Já em 2019, a Deputada Jandira Feghali propôs o Projeto de Lei 2730, que é fortemente estruturado a partir do anteprojeto de reforma consolidado no governo Lula 02. Ambos propõem alterações substanciais no sistema de direitos autorais, que o tornaria não só mais equilibrado como também mais apto a lidar com os desafios digitais que continuam a se acumular. Já bastante discutido, careceria de poucos ajustes.

A opção, no entanto, parece ter sido de rejeitar os debates e conhecimento acumulado e privilegiar uma proposta contida e restrita, provavelmente por razões de viabilidade política de aprovação, já que as chances de aprovação de algo grandioso em direitos autorais são reduzidas. Submetido um substitutivo ao PL 2370/19, de relatoria do Deputado Elmar Nascimento, em 12 de agosto de 2023, algumas das questões sobre os direitos autorais na internet foram focalizadas, com destaque para o dever de remuneração, por parte das plataformas, pelo uso de obras protegidas.

Certamente louvável é a iniciativa de promover esta regulamentação – afinal, são muitos novos usos desde a web 1.0.  A proposta tem inúmeros méritos, mas, também, inevitavelmente, algumas inadequações que, com alguns ajustes, podem ser afastadas.
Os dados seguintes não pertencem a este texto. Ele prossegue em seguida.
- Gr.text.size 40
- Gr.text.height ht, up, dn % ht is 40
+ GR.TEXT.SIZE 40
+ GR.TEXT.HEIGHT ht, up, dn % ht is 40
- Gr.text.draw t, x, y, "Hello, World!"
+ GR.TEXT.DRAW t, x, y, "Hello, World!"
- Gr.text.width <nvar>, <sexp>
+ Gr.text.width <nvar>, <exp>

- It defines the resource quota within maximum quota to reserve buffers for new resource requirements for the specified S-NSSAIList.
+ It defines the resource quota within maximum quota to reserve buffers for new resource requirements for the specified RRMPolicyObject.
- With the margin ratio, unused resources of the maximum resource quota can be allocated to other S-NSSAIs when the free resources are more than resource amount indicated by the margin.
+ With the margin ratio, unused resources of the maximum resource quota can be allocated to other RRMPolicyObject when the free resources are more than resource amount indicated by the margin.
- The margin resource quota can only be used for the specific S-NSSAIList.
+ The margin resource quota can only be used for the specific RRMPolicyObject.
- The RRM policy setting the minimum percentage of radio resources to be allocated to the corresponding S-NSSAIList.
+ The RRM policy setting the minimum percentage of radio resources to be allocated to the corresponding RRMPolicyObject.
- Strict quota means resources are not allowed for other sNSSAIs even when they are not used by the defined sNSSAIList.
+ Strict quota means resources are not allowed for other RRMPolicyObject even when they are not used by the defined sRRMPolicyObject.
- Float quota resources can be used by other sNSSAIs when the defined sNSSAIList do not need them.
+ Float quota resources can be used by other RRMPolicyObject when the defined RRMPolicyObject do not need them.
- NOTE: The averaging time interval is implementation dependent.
Então, partindo da premissa de que o debate sobre a proposta atual, e ao menso alguma regulamentação dos direitos autorais na internet são necessários, a nossa análise está dividida em duas partes, nas quais enfrentará quatro aspectos que consideramos relevantes, insuficientes ou inadequados. Dedicamos este primeiro artigo exclusivamente às questões que afetam mais diretamente autores, artistas e intérpretes, especificamente o dever de remuneração pelas plataformas (e titulares) e o direito de remuneração obrigatória aos autores e artistas.

Dever de remuneração compulsória pelas plataformas

Elemento propulsor das propostas de alteração dos direitos autorais em 2023 é a instituição de um dever de pagamento pelas plataformas em razão da disponibilização por terceiros de material protegido por direitos autorais. A proposta apareceu pela primeira vez no PL das Fake News (2630/20) no substitutivo encaminhado pelo Deputado Orlando Silva, ao final do mês de abril.
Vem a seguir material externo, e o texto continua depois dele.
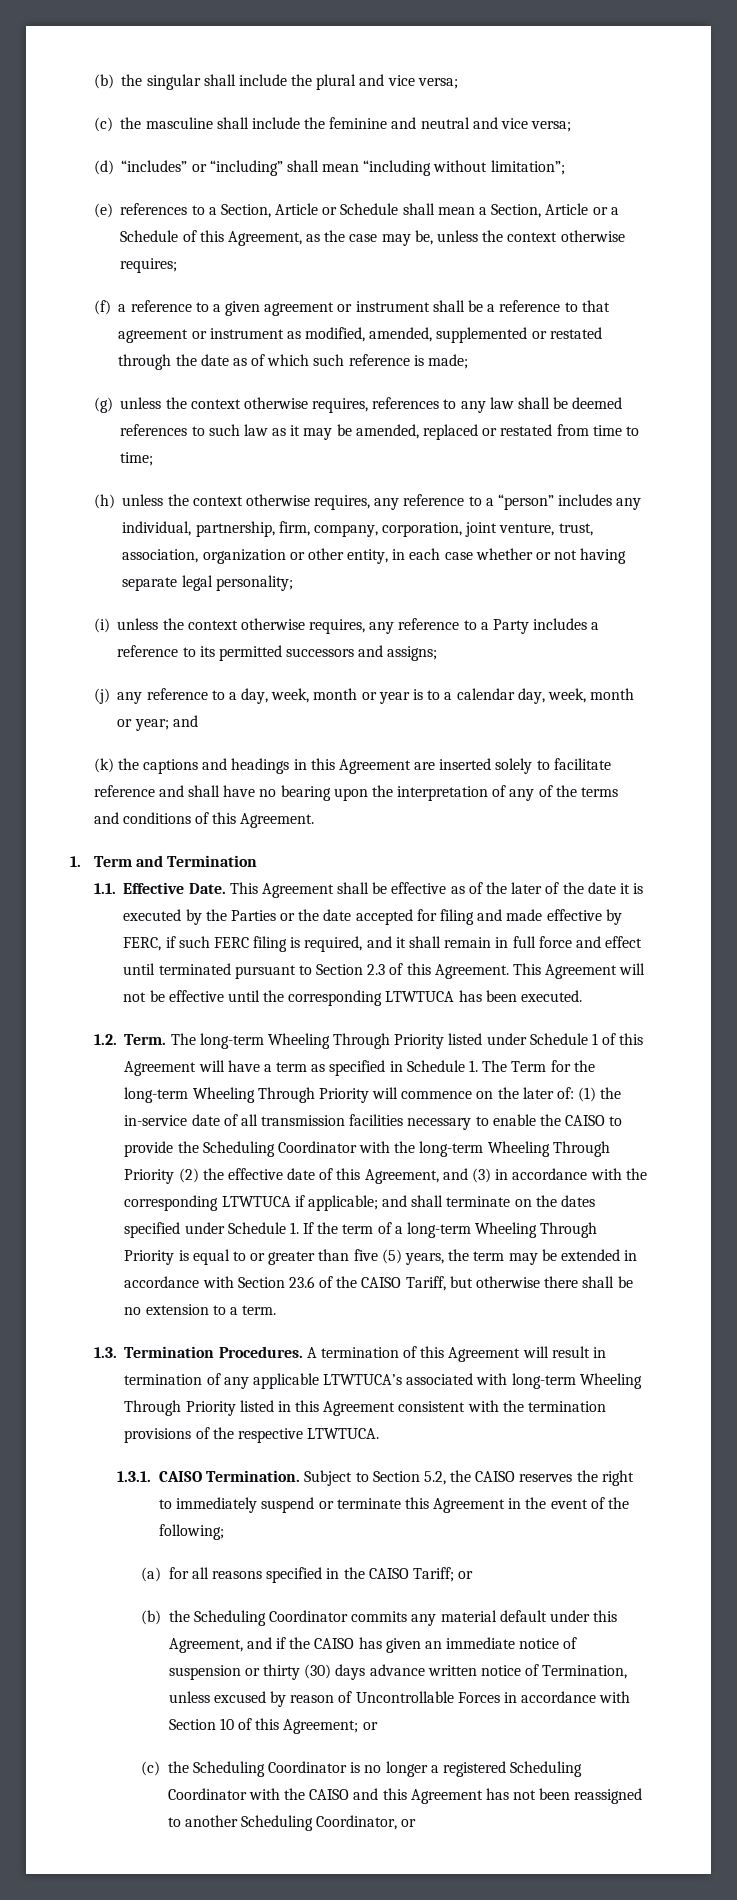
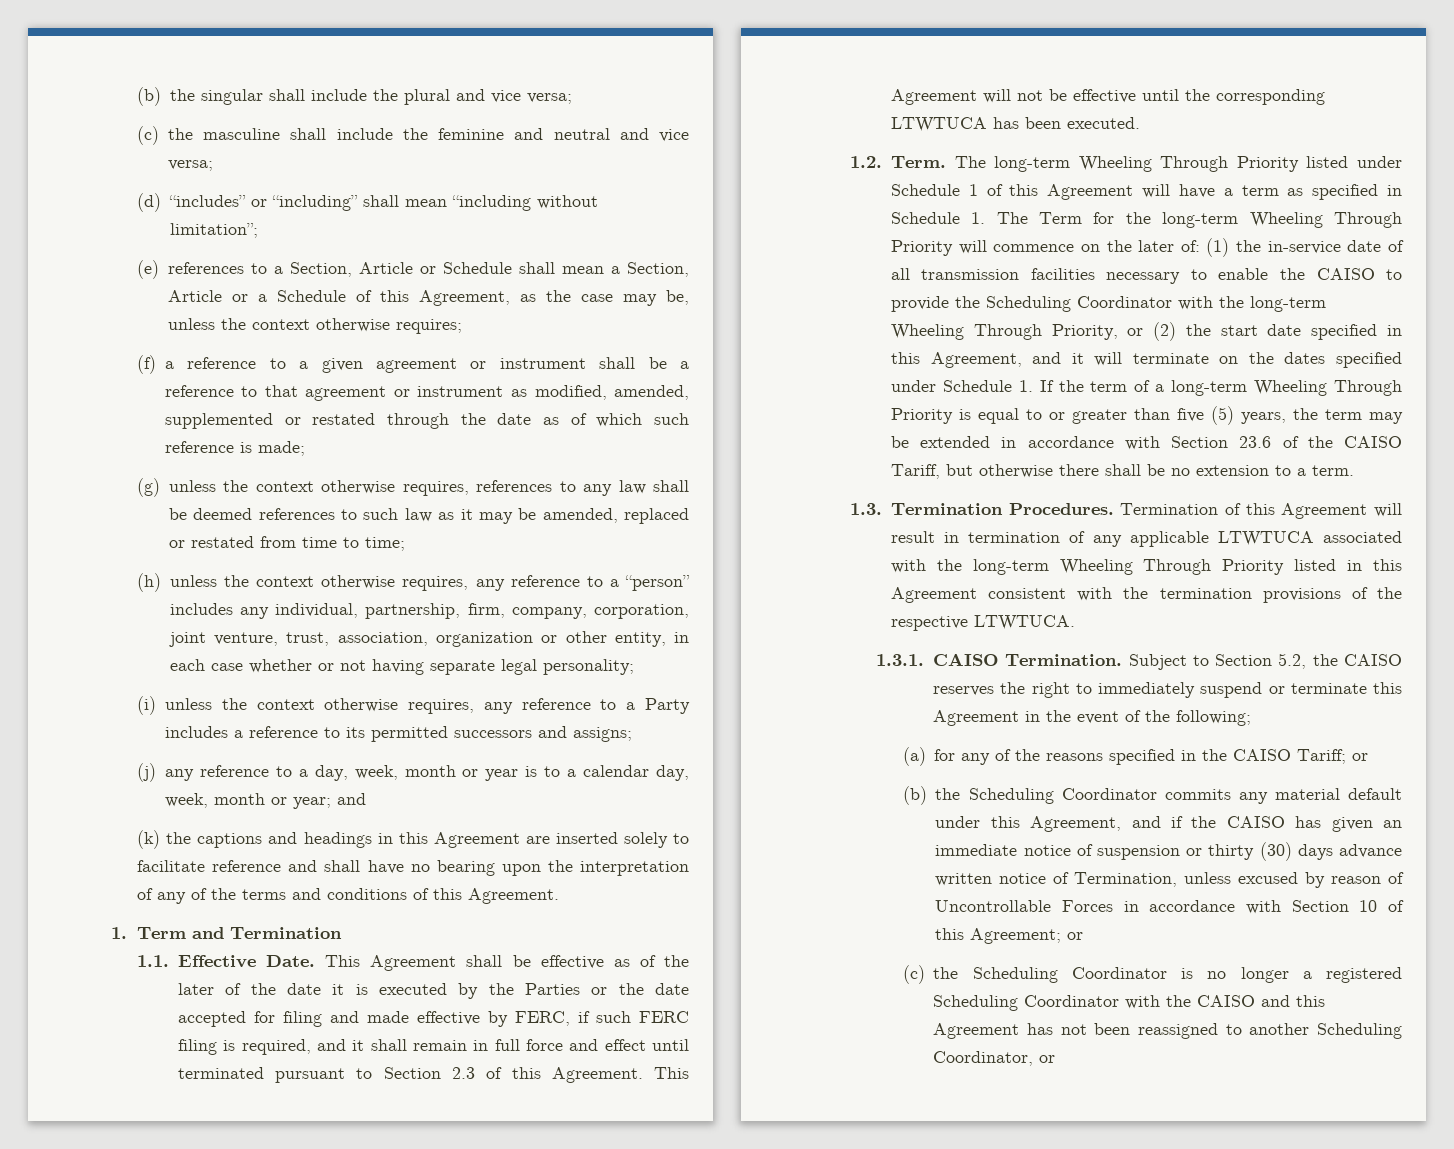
- (1) the in-service date of all transmission facilities necessary to enable the CAISO to provide the Scheduling Coordinator with the long-term Wheeling Through Priority (2) the effective date of this Agreement, and (3) in accordance with the corresponding LTWTUCA if applicable; and shall terminate on the dates specified under Schedule 1. If the term of a long-term Wheeling Through Priority is equal to or greater than five (5) years, the term may be extended in accordance with Section 23.6 of the CAISO Tariff, but otherwise there shall be no extension to a term.
+ (1) the in-service date of all transmission facilities necessary to enable the CAISO to provide the Scheduling Coordinator with the long-term Wheeling Through Priority, or (2) the start date specified in this Agreement, and it will terminate on the dates specified under Schedule 1. If the term of a long-term Wheeling Through Priority is equal to or greater than five (5) years, the term may be extended in accordance with Section 23.6 of the CAISO Tariff, but otherwise there shall be no extension to a term.
- A termination of this Agreement will result in termination of any applicable LTWTUCA’s associated with long-term Wheeling Through Priority listed in this Agreement consistent with the termination provisions of the respective LTWTUCA.
+ Termination of this Agreement will result in termination of any applicable LTWTUCA associated with the long-term Wheeling Through Priority listed in this Agreement consistent with the termination provisions of the respective LTWTUCA.
- (a) for all reasons specified in the CAISO Tariff; or
+ (a) for any of the reasons specified in the CAISO Tariff; or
O texto de então continha as premissas estruturais da cobrança, a ser feita por entidade de gestão coletiva especialmente criada para este fim. Entretanto, a multiplicidade de temas incorporados no PL das Fake News levou ao seu emperramento político e, deste então, não houve nova movimentação. Neste contexto, as iniciativas de remuneração por parte das plataformas para os direitos autorais e o jornalismo foram destacadas e migradas para o substitutivo do PL 2730/19 – e aqui só vamos tratar da parte dos direitos autorais.
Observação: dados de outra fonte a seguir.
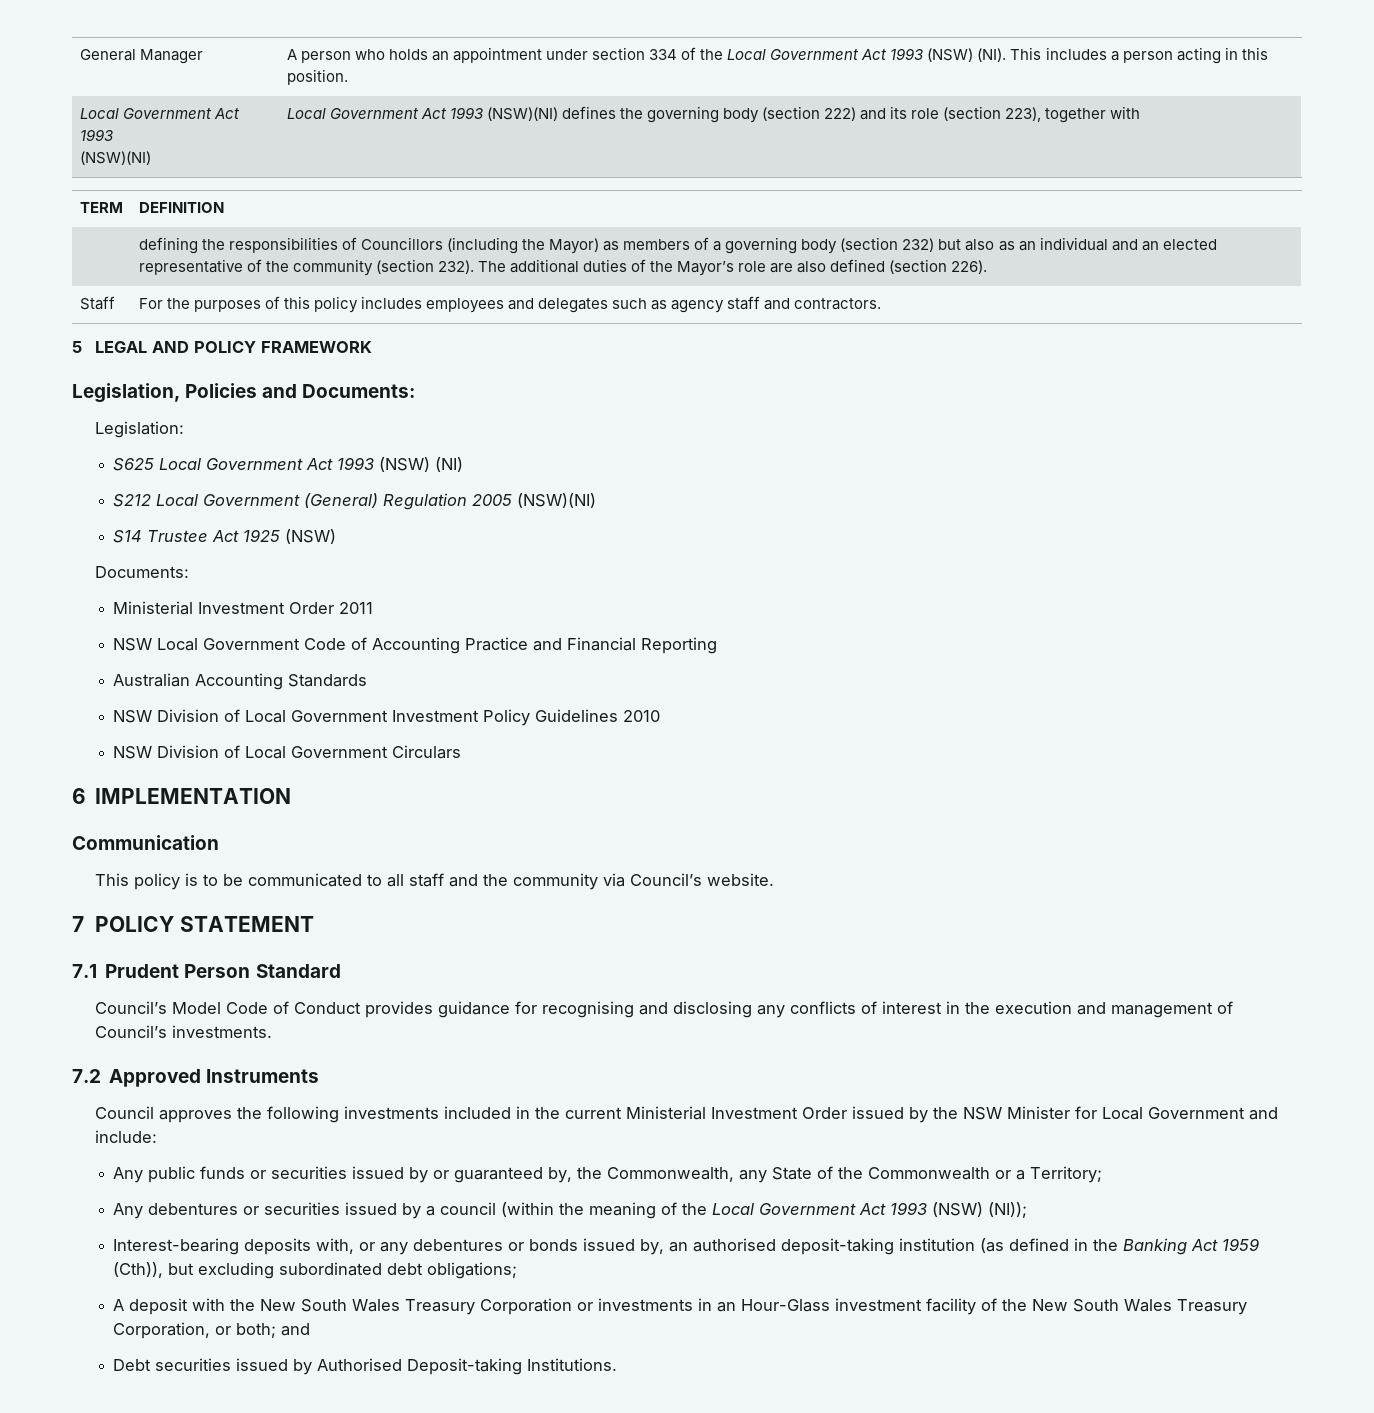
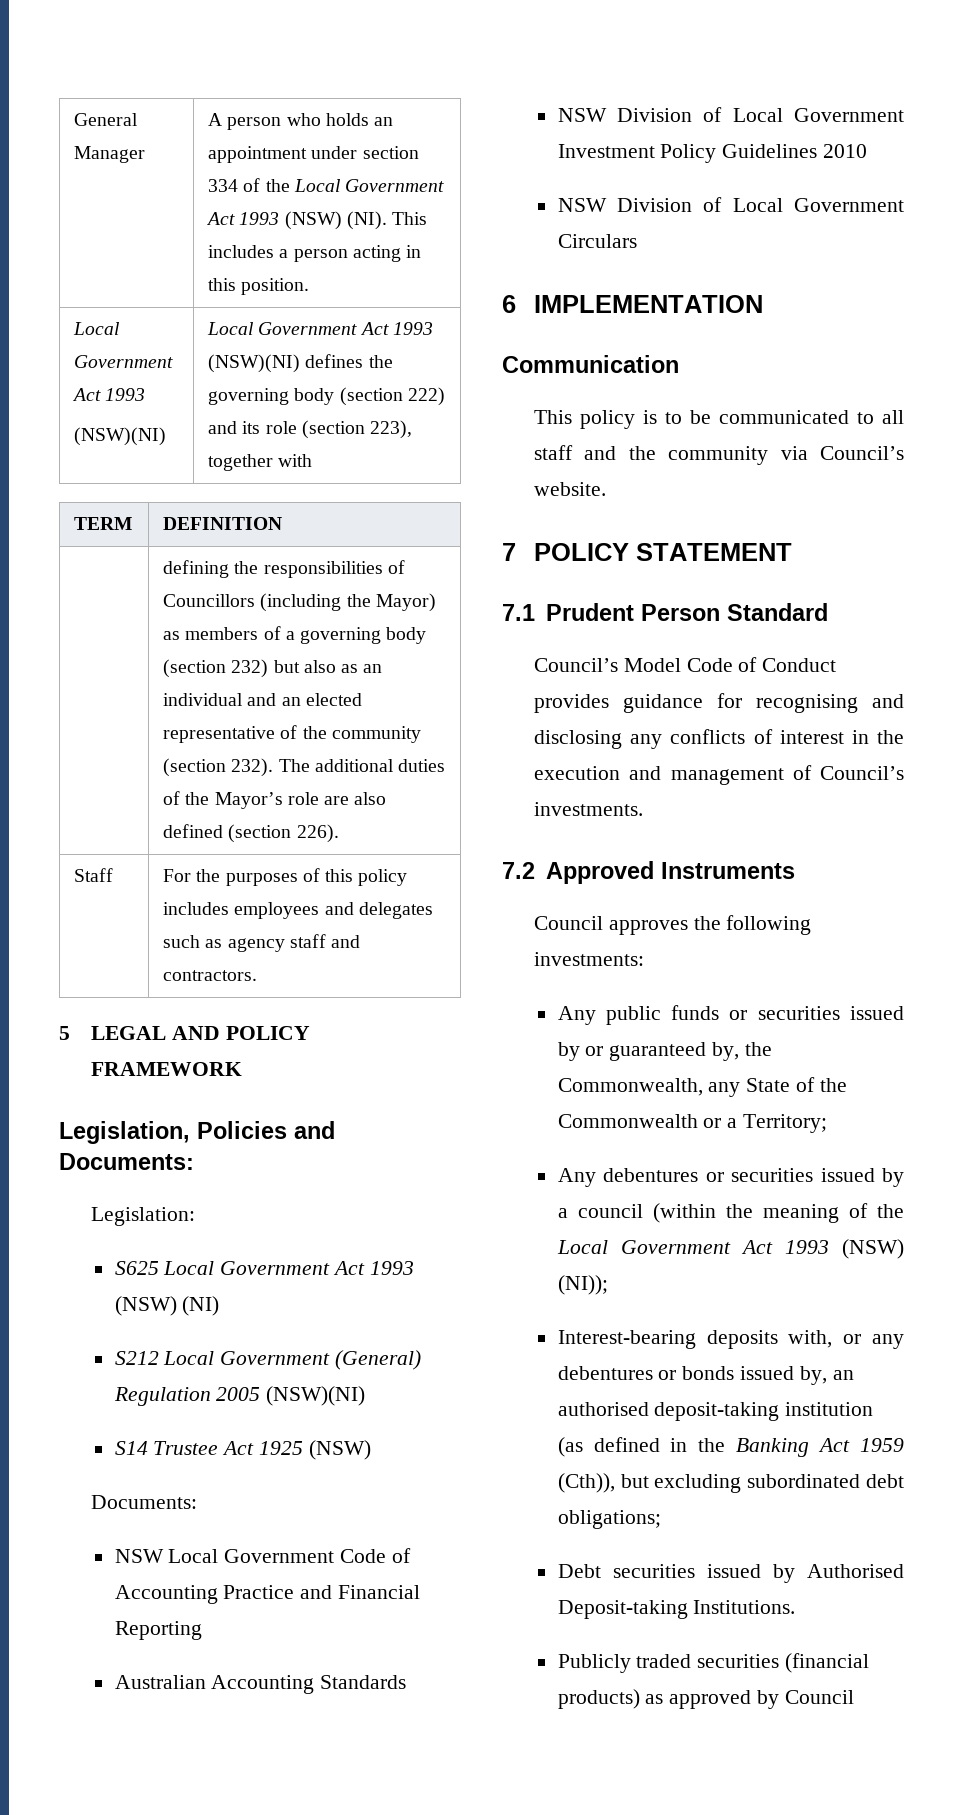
- Ministerial Investment Order 2011
- Council approves the following investments included in the current Ministerial Investment Order issued by the NSW Minister for Local Government and include:
+ Council approves the following investments:
- A deposit with the New South Wales Treasury Corporation or investments in an Hour-Glass investment facility of the New South Wales Treasury Corporation, or both; and
+ Publicly traded securities (financial products) as approved by Council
Com relação ao núcleo essencial da proposta – artigos 88-A e 88-B, que dizem respeito à obrigatoriedade de remuneração dos autores, artistas e demais titulares pelas plataformas por usos feitos de obras autorais por meio dos serviços disponibilizados por essas organizações, soque são pertinentes e adequadas, desde que estruturadas e implementadas com a devida maturidade e transparência.

E como toda proposta, esta também precisa e pode ser aperfeiçoada. Estabelecer  critérios mais claros e objetivos para identificação dos diversos serviços disponibilizados sujeitos a pagamento desta remuneração, para o cálculo e repartição dos valores recebidos pelos diversos titulares, e sobre a relação desta remuneração com os acordos existentes entre plataformas e titulares – especialmente no que se refere à repartição das receitas com autores, artistas, são exemplos de áreas que precisam de atenção.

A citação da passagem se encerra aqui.